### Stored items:

Content starts

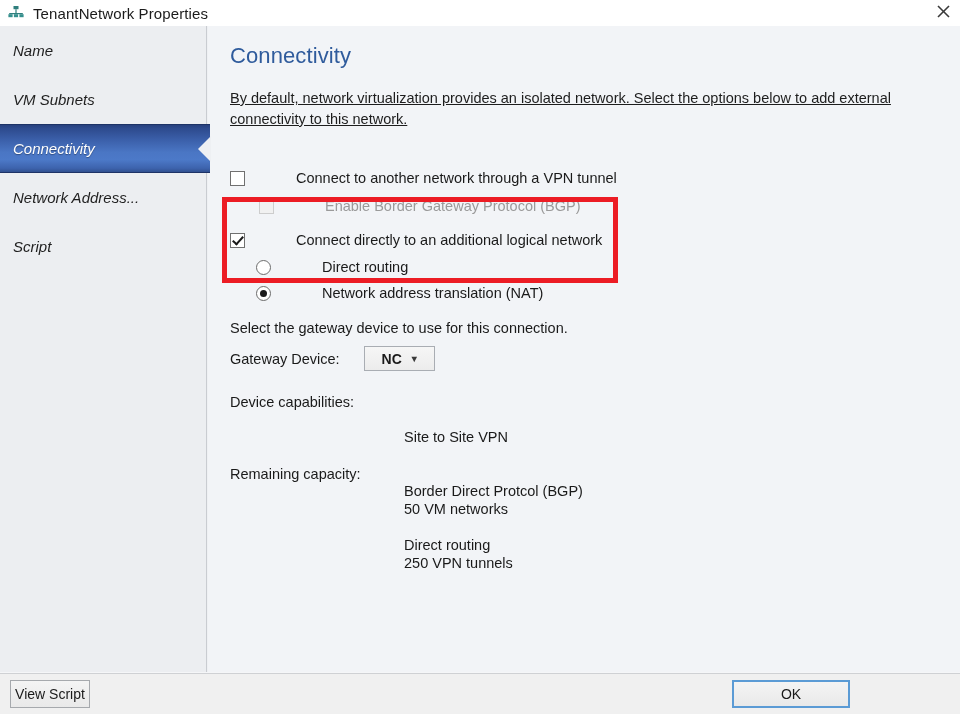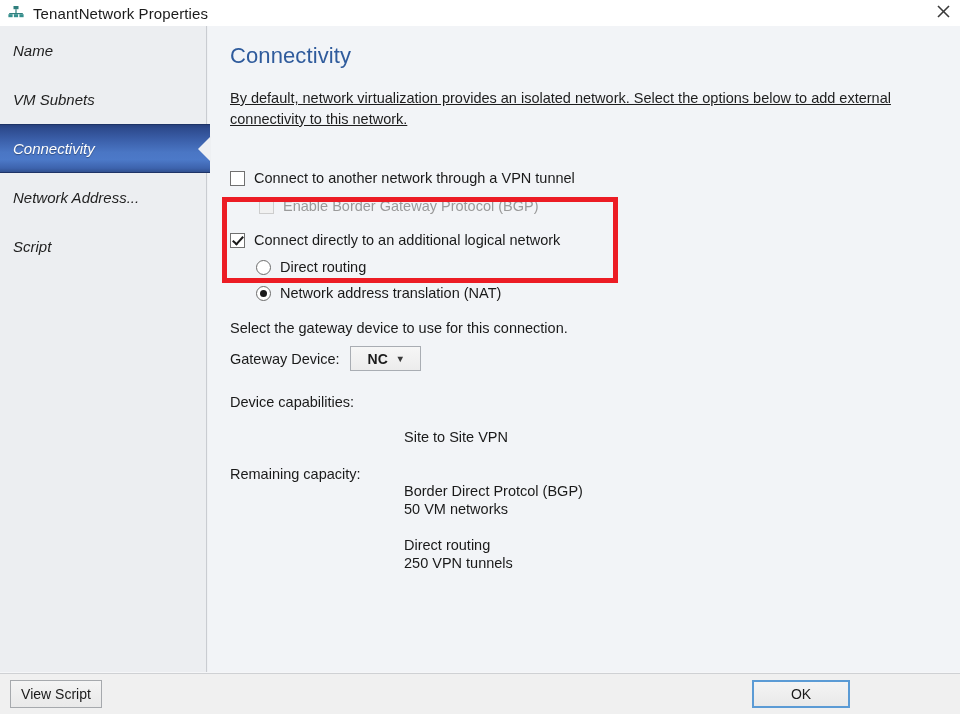"Connect to another network through" .opt-row { gap: none -> 42px }
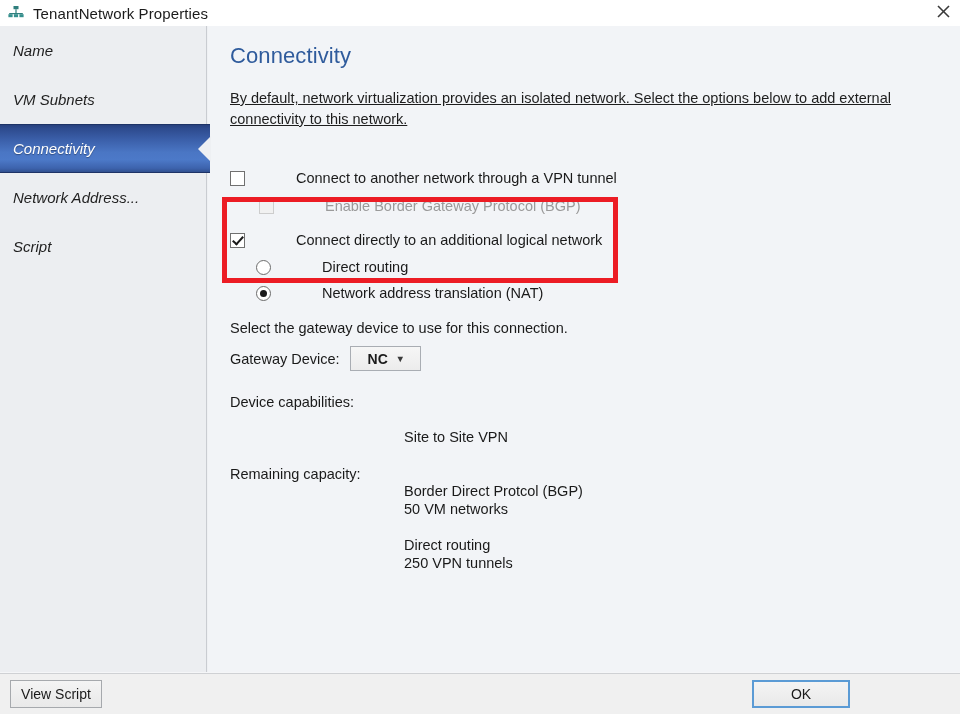"Gateway Device:" #gw-label { margin-right: 10px -> 24px }
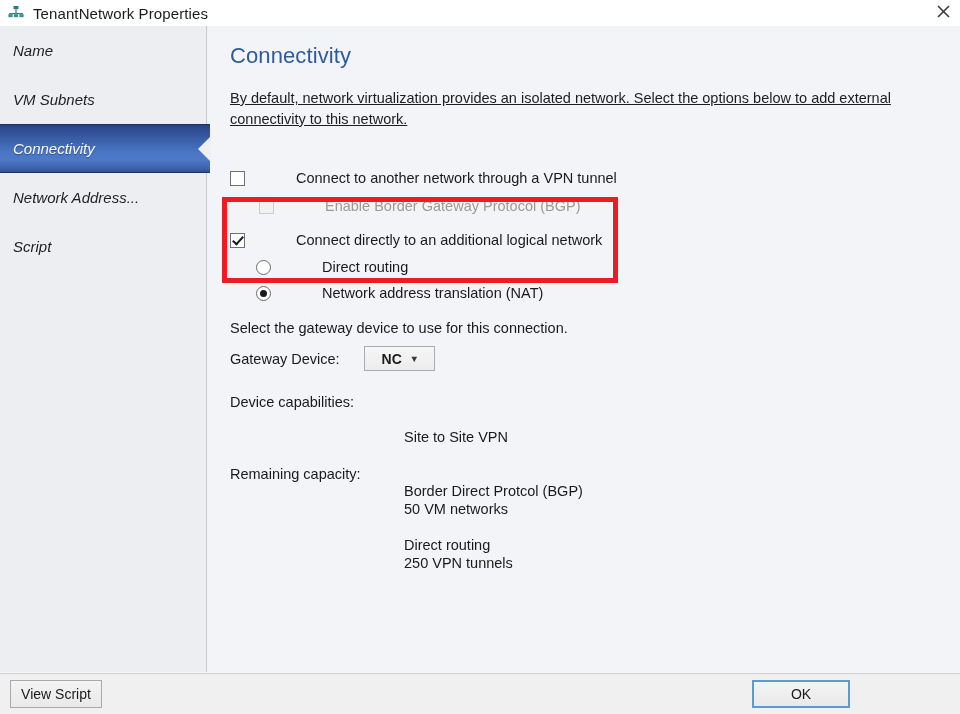"View Script" #view-script-btn { width: 92px -> 80px }
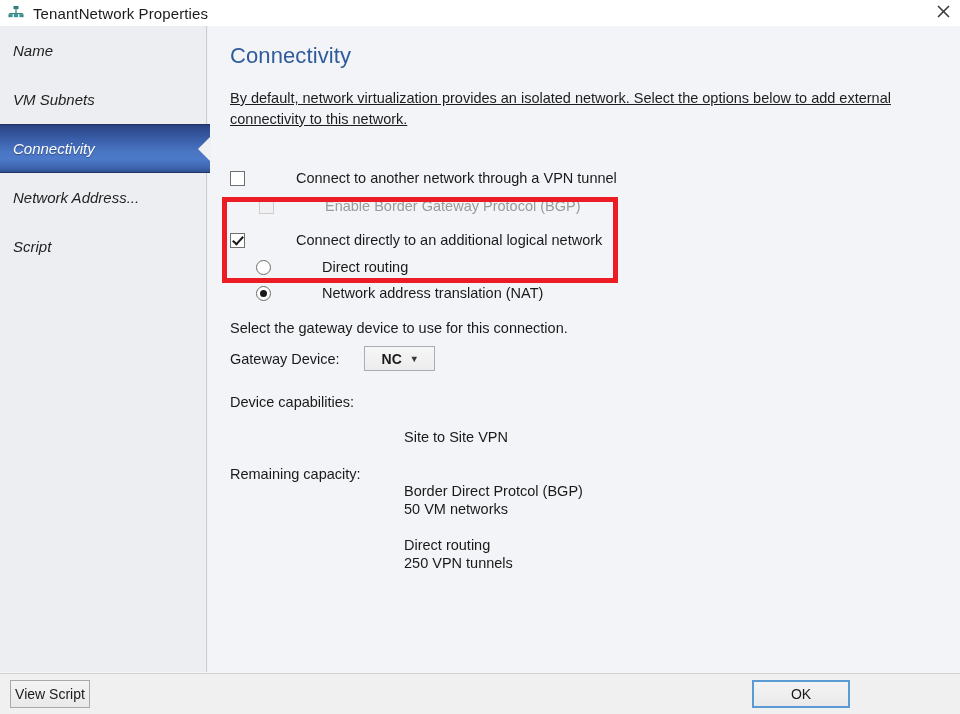"OK" #ok-btn { width: 98px -> 118px }
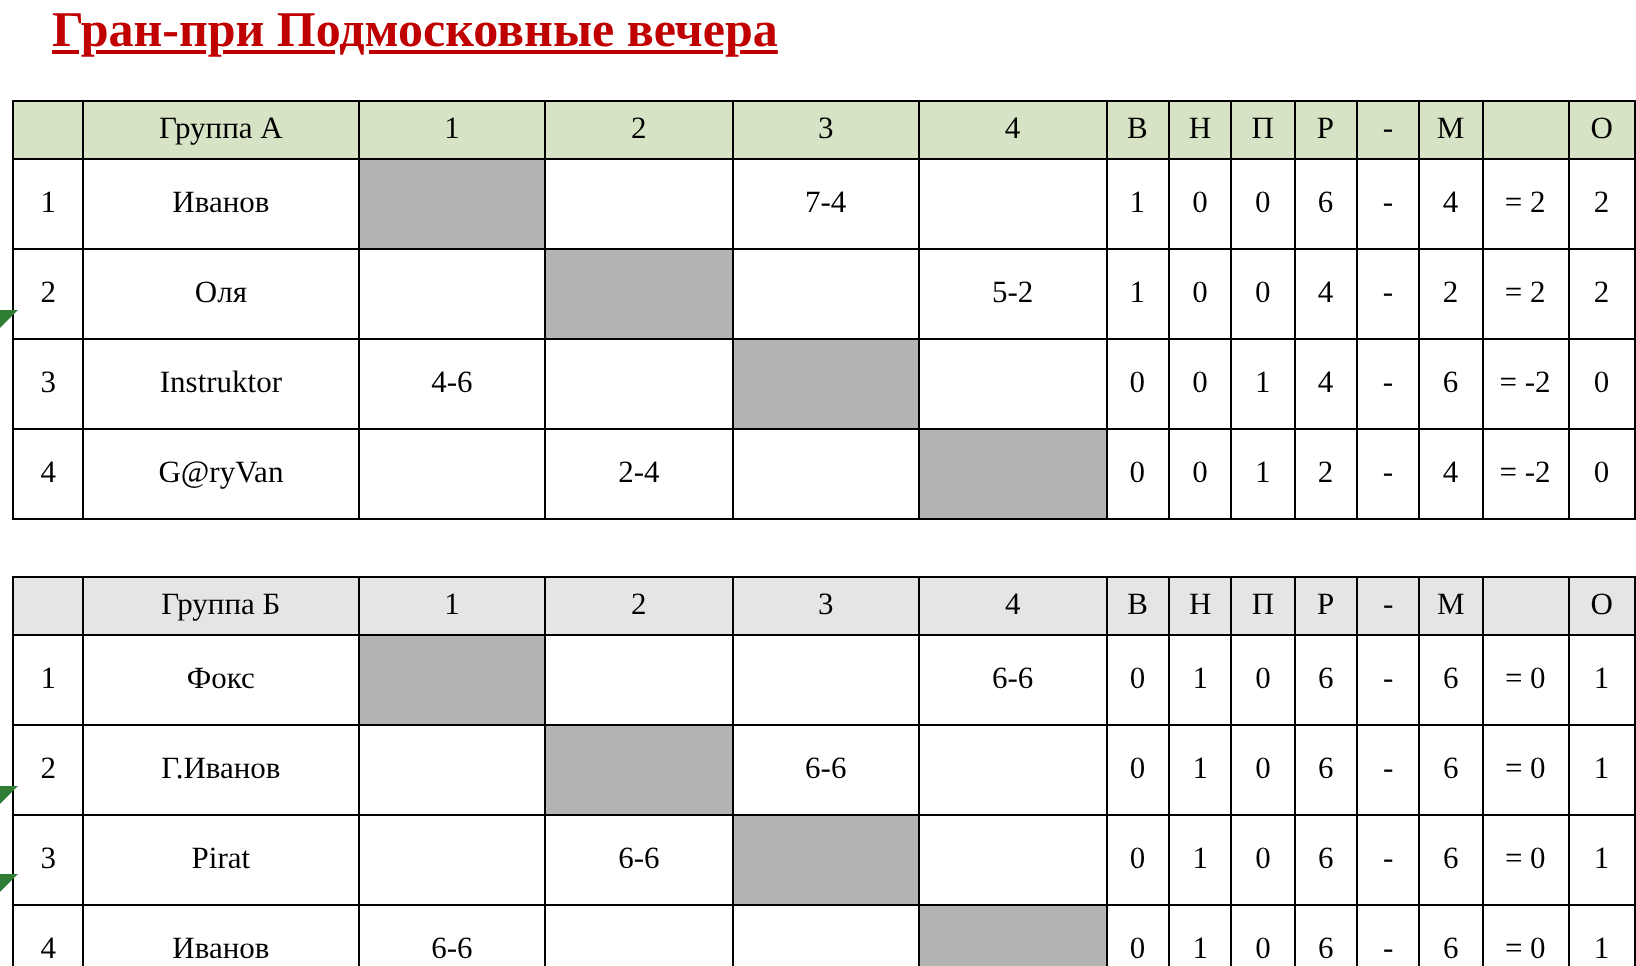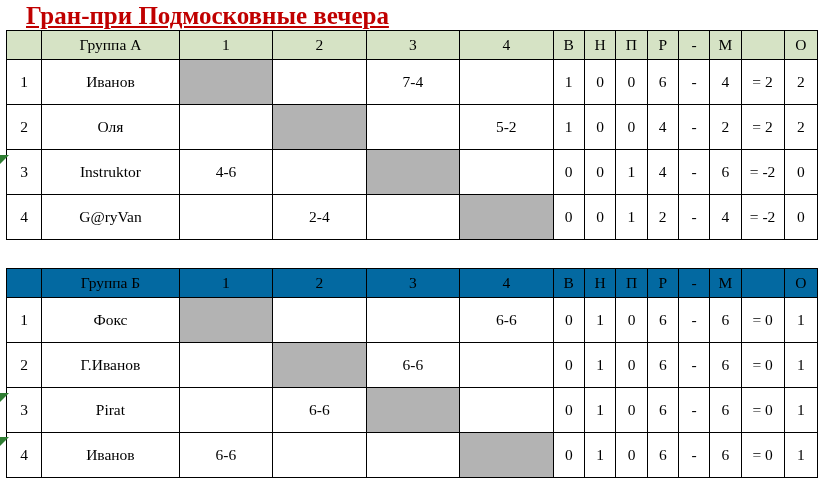"Группа А" table.grid { margin-top: none -> 20px }
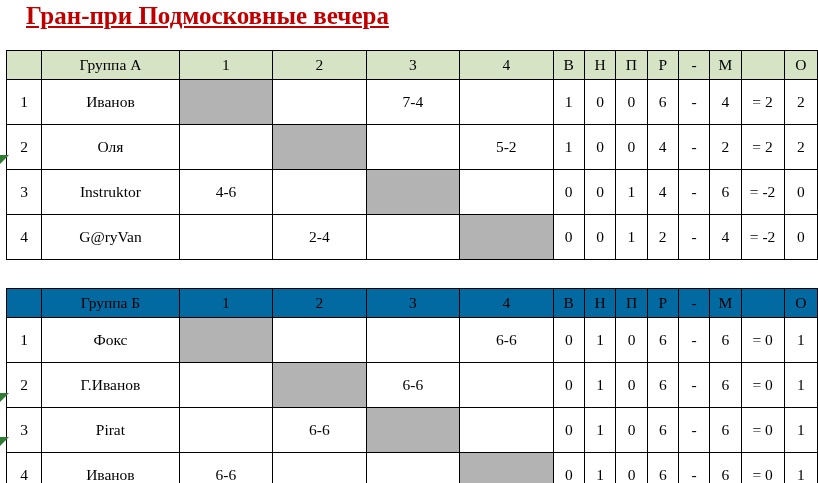"Группа Б" tr.header-b td { background: #0369a1 -> #e5e5e5 }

Content ends

### Work request:
Each entry must be set down word for word; no image may be carried over.

### Written response:
"Connect to another network through" .opt-row { gap: none -> 42px }
"Gateway Device:" #gw-label { margin-right: 10px -> 24px }
"View Script" #view-script-btn { width: 92px -> 80px }
"OK" #ok-btn { width: 98px -> 118px }
"Группа А" table.grid { margin-top: none -> 20px }
"Группа Б" tr.header-b td { background: #0369a1 -> #e5e5e5 }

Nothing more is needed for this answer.